And he’s trying. He’s trying, Goddammit, but there is no optimist in the world that could sew a silver lining into this storm.
And suddenly, suddenly it is too bright as he kneels here in the middle of the night, knees soaking up the tears of the people who have long since left, the last remnants of the flood he’s still drowning in even though the horribly clichéd rain has long since ceased to fall.
He digs his fingers deeper into the dirt, like he can fix everything if he could just get down a little farther-but nothing changes even as the grime burrows beneath the clean cut of his fingernails. He knows that he won’t get it out for days.

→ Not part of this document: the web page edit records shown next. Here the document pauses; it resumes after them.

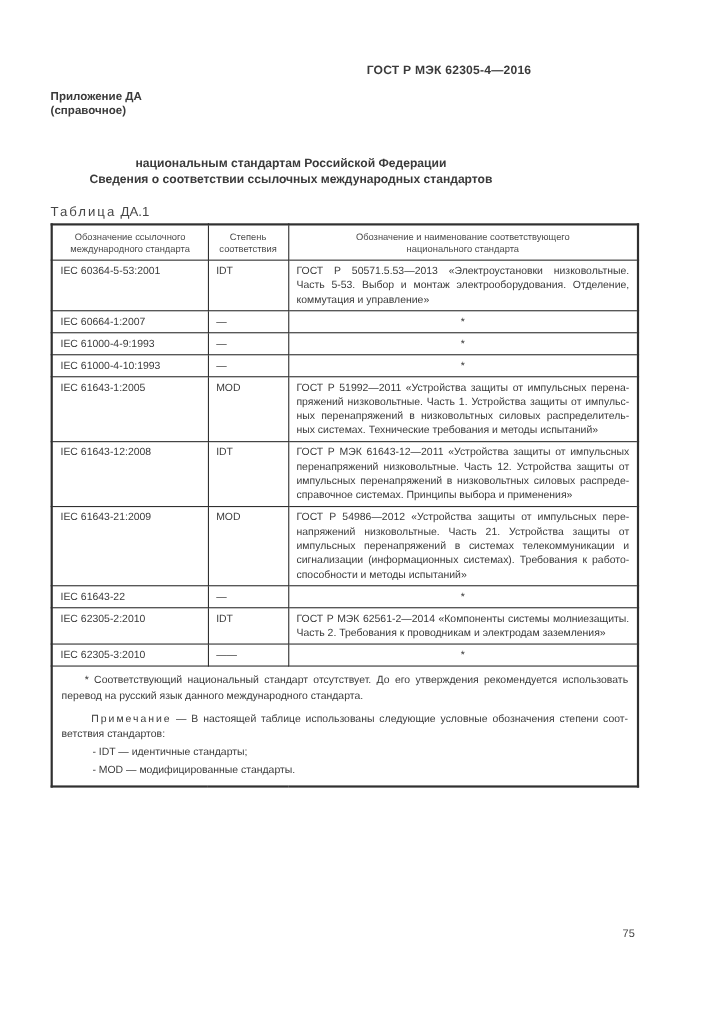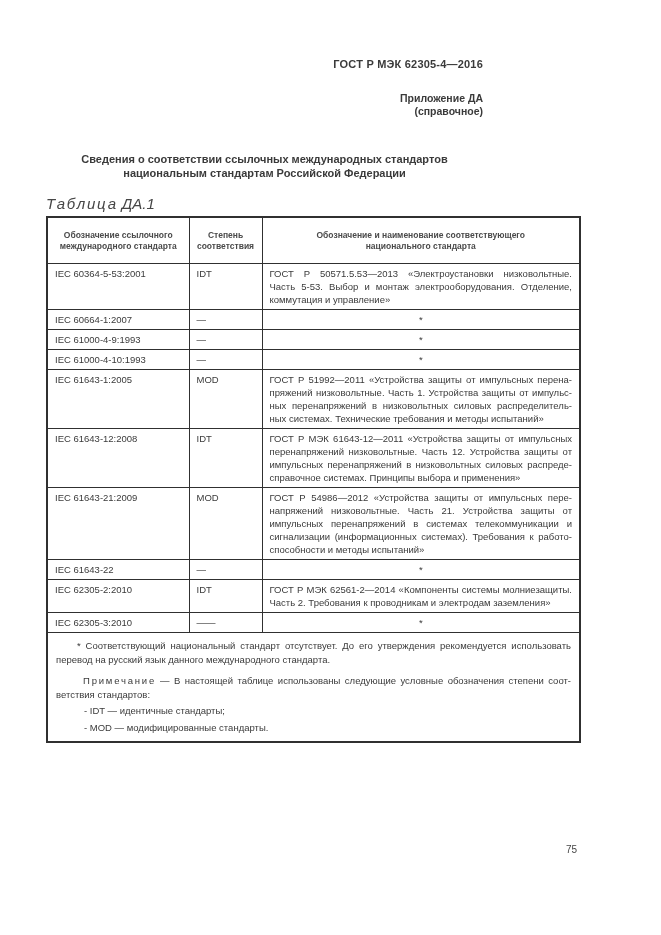--- a/index.html
+++ b/index.html
@@ -6,43 +6,43 @@
   body {
     width:661px; height:935px; background:#ffffff; position:relative;
     font-family:"Liberation Sans", sans-serif; color:#3a3a3a;
     -webkit-font-smoothing:antialiased;
   }
   .page { position:absolute; inset:0; }
   .content { width:437px; margin-left:46px; }
 
   .doc-ref { padding-top:58px; text-align:right; font-weight:bold; font-size:11px; letter-spacing:.2px; }
 
-  .appendix { margin-top:22px; text-align:right; font-weight:bold; font-size:10.5px; line-height:13px; }
+  .appendix { margin-top:12px; text-align:left; font-weight:bold; font-size:10.5px; line-height:13px; }
   .appendix div { margin:0; }
 
   .section-title { margin-top:35px; text-align:center; font-weight:bold; font-size:11px; line-height:13.5px; }
 
-  .table-caption { margin-top:15px; font-size:15px; color:#464646;font-style:italic; }
+  .table-caption { margin-top:15px; font-size:12px; color:#464646; }
   .spaced { letter-spacing:1.8px; }
   .caption-ref { margin-left:4px; }
 
   table.std {
     margin-top:4px; width:533px; table-layout:fixed;
     border-collapse:collapse; border:2px solid #303030;
   }
   table.std col.c1 { width:142px; }
   table.std col.c2 { width:73px; }
   table.std col.c3 { width:318px; }
 
   table.std th, table.std td { border:1px solid #303030; vertical-align:top; }
 
   thead th {
     border-bottom:2px solid #303030;
-    font-weight:bold; font-size:8.5px; line-height:10.5px;
-    padding:12px 3px; text-align:center; vertical-align:middle; color:#4a4a4a;
+    font-weight:normal; font-size:8.5px; line-height:10.5px;
+    padding:5px 3px; text-align:center; vertical-align:middle; color:#4a4a4a;
   }
 
   tbody td { font-size:9.5px; line-height:13px; padding:3px 7px; }
   td.degree { text-align:left; }
   td.national.star { text-align:center; }
 
   .jl { text-align:justify; text-align-last:justify; }
   .jl-last { text-align:left; }
 
   .fn-cell { padding:6px 8px 7px 8px !important; font-size:9.5px; line-height:13.5px; }
@@ -60,22 +60,22 @@
 <div class="page">
   <div class="content">
     <div class="doc-ref">ГОСТ Р МЭК 62305-4—2016</div>
 
     <div class="appendix">
       <div>Приложение ДА</div>
       <div>(справочное)</div>
     </div>
 
     <div class="section-title">
+      <div>национальным стандартам Российской Федерации</div>
       <div>Сведения о соответствии ссылочных международных стандартов</div>
-      <div>национальным стандартам Российской Федерации</div>
     </div>
 
     <div class="table-caption">
       <span class="spaced">Таблица</span><span class="caption-ref">ДА.1</span>
     </div>
 
     <table class="std">
       <colgroup>
           <col class="c1">
           <col class="c2">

And the stars are still too bright.
He can see every detail clearly. The small mottled specks of the stone, the name, the inscription, the-God-the freshly dug earth that’s ruining his expensive suit. And he wishes it would stop. He wishes that it was dark-dark all the time, like it was before that infuriating day when they met; the day that was the morning sun into his life of numbers and figures and relationships that weren’t his own.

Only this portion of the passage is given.